Forged by a long association with Derrida's seminars and an assiduous reading of the works of Blanchot and Genette, at the crossroads of the philosophical-speculative critical current and the formalist critical school, Hachem Foda's eye knows how to interrogate texts where they let their stakes be heard. This adab, which is not easily circumscribed in our modern disciplinary fields and which hesitates between banter and 'science', between the theological and the profane, between rhetoric and ethics, is a key element in understanding the classical worldview, and above all in understanding the shared values and representations on which the Arab peoples live today. Yet this collection of texts, whose language and archaisms are numerous and which comes to us without context, has been progressively neglected by research in France, a victim of the positivist vision of the last century or stuck in an interpretation - often misunderstood - that comes from the Arab tradition, currently delighted by fundamentalist currents. Since the work of Blachère and Vadet, in the fifties and sixties of the last century, few significant works have appeared in France in this field. Few new visions, few great texts explored or reread, indeed few published works at all. What is the relationship between "literature" and adab? What is the function and status of the poet and the adīb? What secret and multiple links bind the arcana of the modern Arab world to pre-Islamic poetry, to poetry tout court, and more generally to adab literature?

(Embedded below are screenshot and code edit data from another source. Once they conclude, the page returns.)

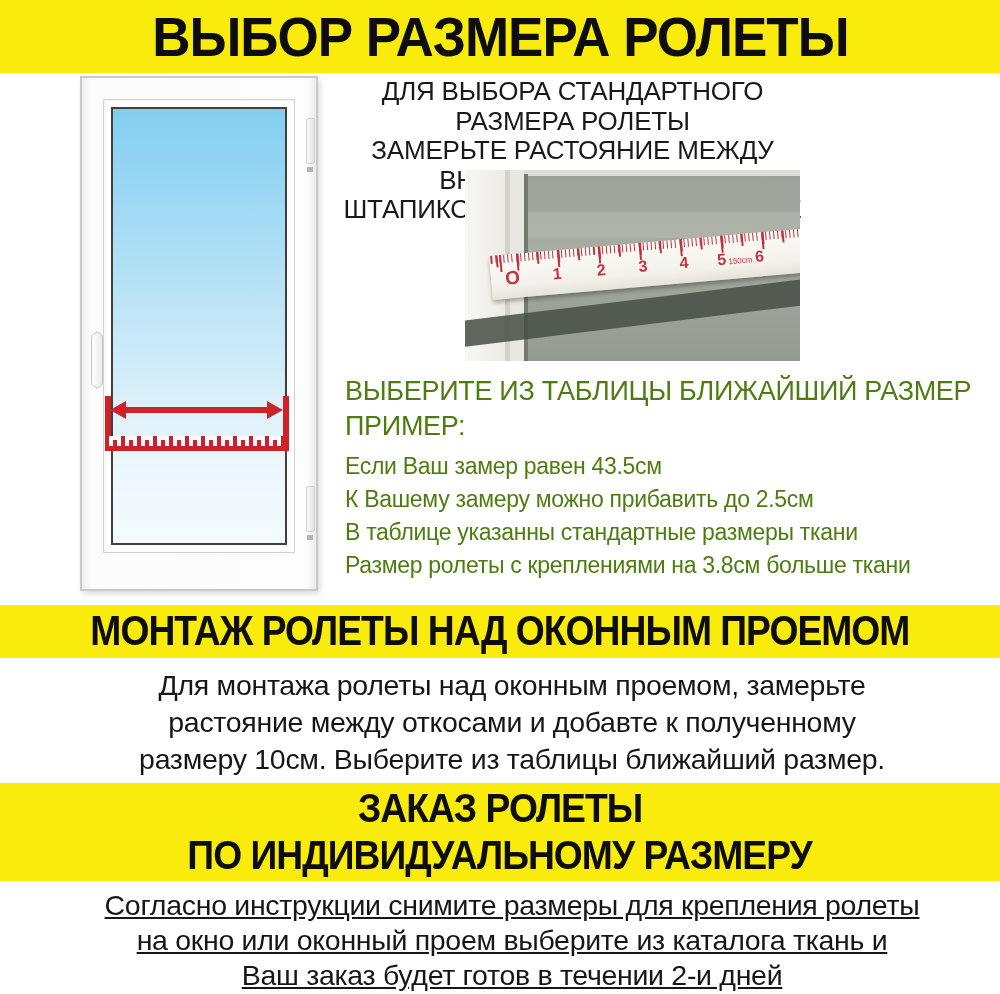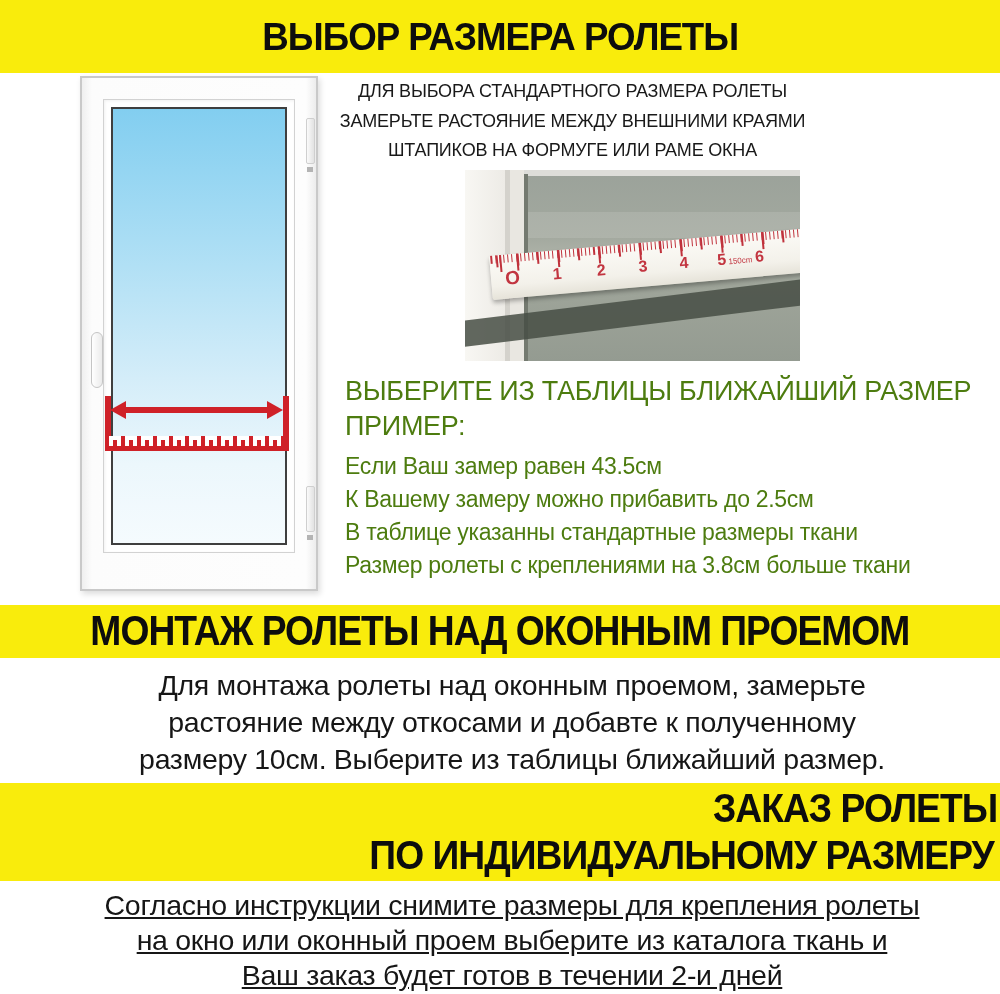--- a/index.html
+++ b/index.html
@@ -8,25 +8,25 @@
     position:relative; width:1000px; height:994px; overflow:hidden;
     background:#ffffff; color:#111;
     font-family:"Liberation Sans","DejaVu Sans",sans-serif;
   }
   
   .banner {
     position:absolute; left:0; right:0; background:#f9ec0c;
     display:flex; flex-direction:column; align-items:center; justify-content:center;
     color:#0d0d0d; font-weight:bold; text-align:center;
   }
-  .banner-top  { top:0;    height:73px; font-size:36px; letter-spacing:-1px; }
+  .banner-top  { top:0;    height:73px; font-size:52px; letter-spacing:-1px; }
   .banner-top .squeeze { display:inline-block; transform:scale(1.02,1.08); }
   .banner-mount{ top:605px; height:53px; font-size:38px; letter-spacing:-1px; }
   .banner-mount .squeeze { display:inline-block; transform:scale(0.98,1.1); }
-  .banner-order{ top:783px; height:98px; font-size:38px; line-height:47px; letter-spacing:-1px;align-items:flex-end; }
+  .banner-order{ top:783px; height:98px; font-size:38px; line-height:47px; letter-spacing:-1px; }
   .banner-order .squeeze { display:inline-block; transform:scale(0.98,1.08); }
 
   
   .window {
     position:absolute; left:80px; top:76px; width:238px; height:515px;
     border:2px solid #c9c9c9;
     background:linear-gradient(90deg,#efefef 0,#fcfcfc 10px,#fdfdfd calc(100% - 10px),#ececec 100%);
     box-shadow:2px 3px 6px rgba(0,0,0,.14);
   }
   .sash {
@@ -67,21 +67,21 @@
       repeating-linear-gradient(90deg, transparent 0 4px, #cf2128 4px 8px, transparent 8px 16px),
       repeating-linear-gradient(90deg, #ffffff 0 12px, transparent 12px 16px);
     background-size:auto 6px, auto 10px;
     background-position:0 4px, 0 0;
     background-repeat:repeat-x;
   }
 
   
   .intro-text {
     position:absolute; left:325px; top:77px; width:495px;
-    font-size:18px; line-height:29.5px; text-align:center; letter-spacing:-0.2px;
+    font-size:26px; line-height:29.5px; text-align:center; letter-spacing:-0.2px;
     color:#191919;
   }
 
   
   .photo {
     position:absolute; left:465px; top:170px; width:335px; height:191px; overflow:hidden;
     background:linear-gradient(180deg,#9ba29a 0%,#a3a99f 35%,#b0b5aa 48%,#9fa59a 60%,#949b91 100%);
   }
   .ph-top    { position:absolute; left:0; right:0; top:0; height:6px; background:#e9e8e4; opacity:.85; }
   .ph-frame1 { position:absolute; left:0; top:0; bottom:0; width:40px;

It is undoubtedly to answer questions of this kind, firmly resolved to erode surfaces, that Hachem Foda, article after article, text after text, builds a new vision in this field, in a career spanning almost forty years, a vision capped by important, as yet unpublished, works in recent years.

And it is, from the outset, in a highly demanding training activity that this reflection was elaborated. At the start of his career, Hachem Foda was a teaching assistant in the Department of Modern Letters at Cairo University (1974-1977), then Teaching Assistant in the Department of Romance Languages and Literatures at the University of Ann Arbor, Michigan (USA) (1977-1978). From 1983 to 1985, he took part in the adventure of the Collège International de Philosophie, then became a lecturer at the Université Paris 8 before joining our institution. He has made these courses, which he has been teaching for some thirty years, a place for reflection on classical literature, where many researchers have been trained. His unrivalled knowledge of pre-Islamic and classical poetry, which few know how to decipher but to which he knows how to bring life, and the fresh questioning to which he subjects the texts, have not failed to attract the best students wishing to train in this field, and have been a great asset to our establishment. The doctoral seminar he co-directs on the rereading of the classical heritage is a highly productive forum for exchange between researchers and doctoral students. Alongside other students, young researchers whom he has trained and supervised, and who will go on to play an important role in the future, meet there. A pioneer, he blazed a trail. Others will follow.

Simple and discreet despite being a great scholar, Hachem Foda had an endearing presence that radiated and commanded the respect of all. Surprised by the illness that came too soon, he was determined to die on his feet. He fought long and hard, never giving in to his illness, determined to pursue his research and teaching activities to the very last second, refusing to miss a single class. His rigor and integrity are lessons in life. He still had much to say. Several publication projects were in progress. His career was that of a meteor, stopped in mid-flight. Our company will miss him dearly. His family will miss him dearly, and we offer them our deepest condolences.